Overriding of const member function in C++

Question

Consider the following code:

#include <iostream>
#include<string>
using namespace std;
 
class Base
{
public:
    virtual string print() const
    {
        return "This is Base class";
    }
};
 
class Derived : public Base
{
public:
    virtual string print() const
    {
        return "This is Derived class";
    }
};
 
void describe(Base p)
{
    cout << p.print() << endl;
}
 
int main()
{
    Base b;
    Derived d;
    describe(b);
    describe(d);
    return 0;
}

On executing this code, it gives the output as

This is Base class
This is Base class

I had couple of doubts in this program:

1. The function print in class Base is a const member function, hence after inheritance, when we try to override the definition of print in Derived class, why doesn't the compiler give an error.

2. In this program, how we can we pass a derived class object (d) to the function which expects an argument of data Type Base.

3. Even if we could somehow pass the derived class object to the function, why does it print "This is Base class" instead of "This is Derived Class".

4. Does implicit type-conversion take place when I pass a derived class object to function describe?

I had be grateful if someone could explain me the working of this code.

Answer 1

1. The function print in class Base is a const member function, hence after inheritance, when we try to override the definition of print in Derived class, why doesn't the compiler give an error.

There is no error because the program is well-formed.

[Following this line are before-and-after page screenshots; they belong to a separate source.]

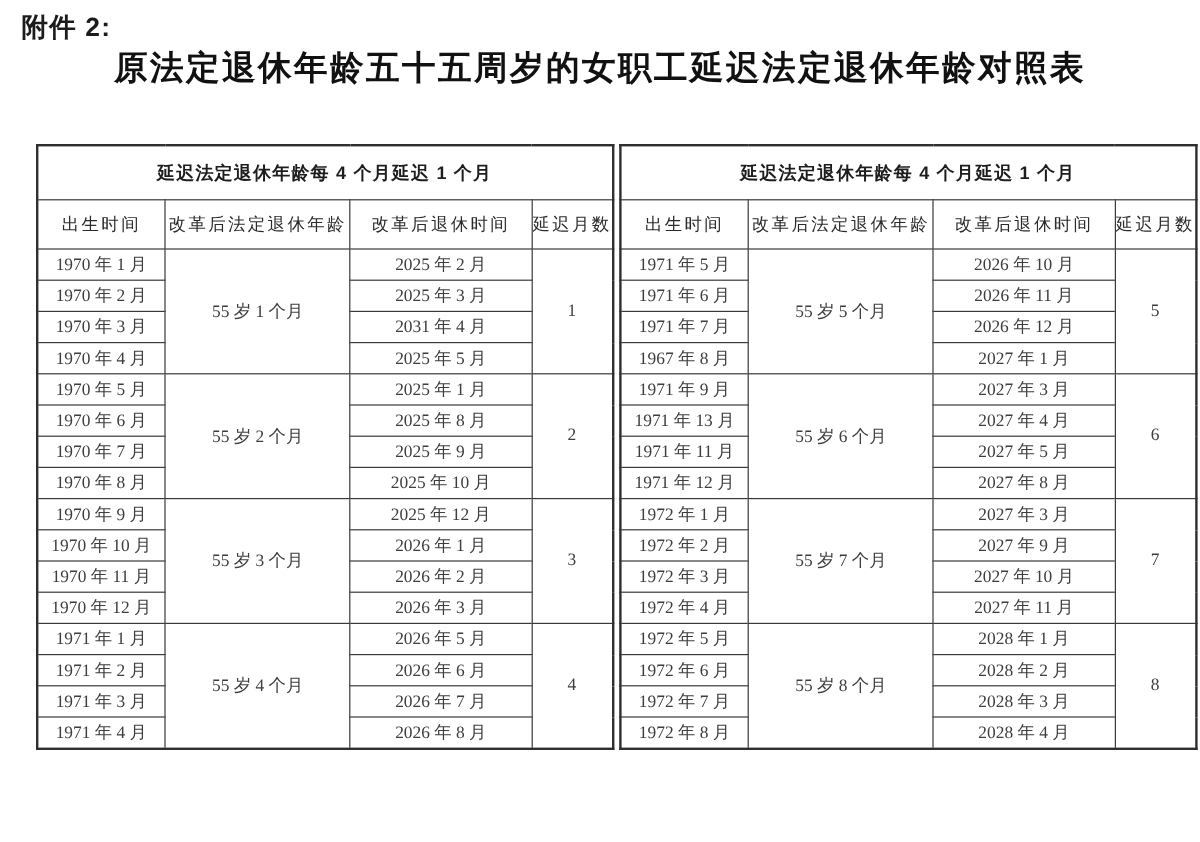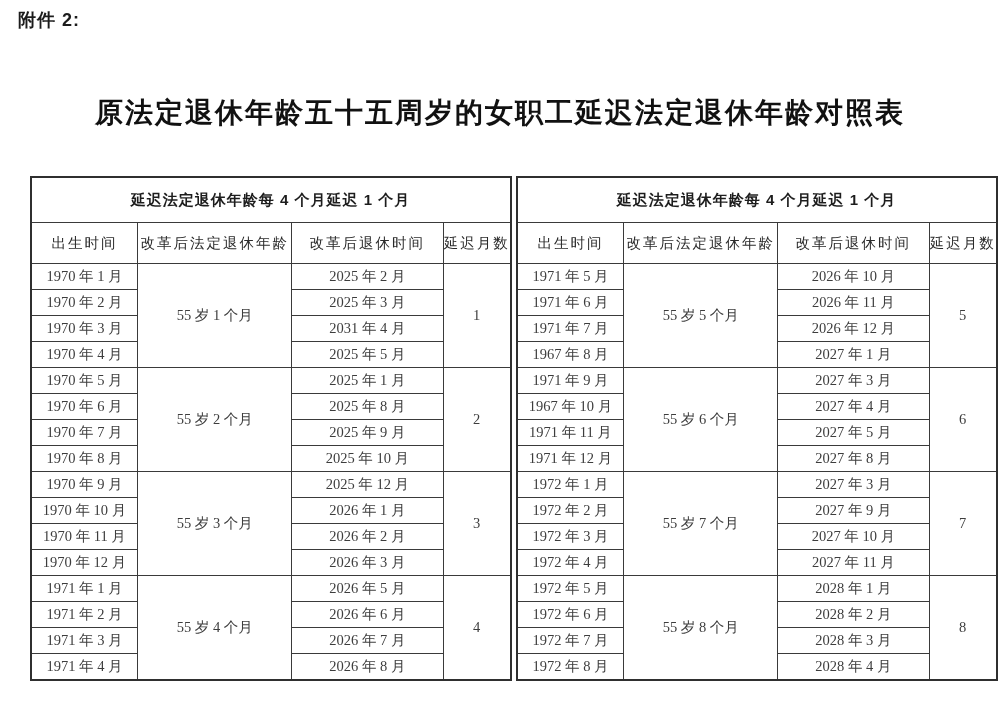"附件 2:" .attachment { font-size: 18px -> 22px }
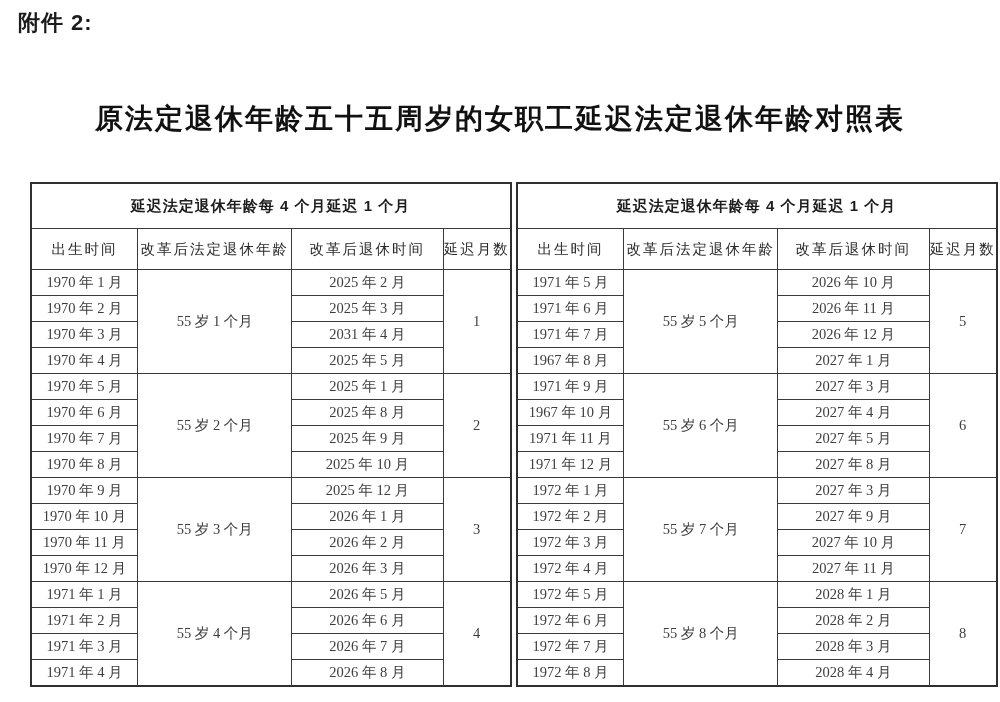"原法定退休年龄五十五周岁的女职工延迟法定退休年龄对照表" .title { margin-top: 62px -> none }
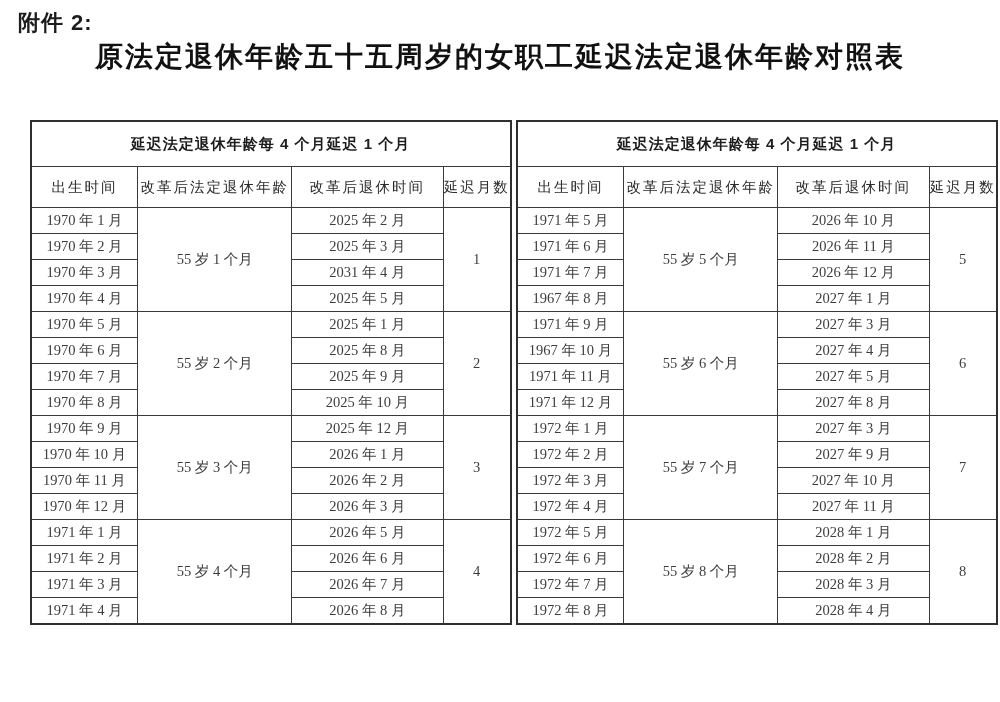"1967 年 10 月" td.data-cell { text: 1967 年 10 -> 1971 年 13 }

It is unclear why you bring up the detail that the member function is const. Constness of a member function has no effect on whether the function can be overridden. Did you assume that const means final?

2. In this program, how we can we pass a derived class object (d) to the function which expects an argument of data Type Base.

Because that class Base is a public base of the Derived class, and thus the derived object is implicitly convertible to the base. The result of the conversion is a copy of the base class sub object. This is colloquially called "slicing".

3. Even if we could somehow pass the derived class object to the function, why does it print "This is Base class" instead of "This is Derived Class".

Because there is no derived class object inside the function. There is a copy of the base.

4. Does implicit type-conversion take place when I pass a derived class object to function describe?

Yes. When you pass an argument of a type that is different from the type of a non-reference parameter, there is always an implicit conversion.

---

Indirection is necessary for runtime polymorphism. Try the same using a reference to base as parameter and you'll see the overriding function called.

Answer 2

Your first question is why it did not give you an error because your function is const. Const function does not prohibit you from overriding it. If you want your function to be not overridden by derived classes you can declare that function final.

virtual string print() const final;

Now this will not be overridable by any other derived class. As far as you are concerned about the const. You can Overload your function on the basis of constness. For example, you can have.

virtual string print() const; // Does not modify anything
virtual string print(); Can modify `this`

For the second question can pass the Derived class object to a function witch expect the Base class object. But It is only possible if it is via reference or via a pointer.

void describe(const Base& p);
void describe(Base* p);

For the third question as you passed via copy, so your derived class object is narrowed to Base class. Which essentially loss all the additional information other than its Base class.

The fourth question has the same answer as 3. This is fully functional code as you had expected to run.

    #include <iostream>
    #include<string>
    using namespace std;
 
    class Base
    { 
        public:
        virtual string print() const
        {
            return "This is Base class";
        }
    };
 
    class Derived : public Base
    {
    public:
        virtual string print() const override
        {
            return "This is Derived class";
        }
    };
 
    void describe(const Base& p)
    {
       cout << p.print() << endl;
    }
 
    int main()
    {
       Base b;
       Derived d;
       describe(b);
       describe(d);
       return 0;
    }

Here you can see I declared overridden function override to tell the compiler that this function is being overridden from its Base Class. Without this, it works as expected but it's like function hiding rather than overriding.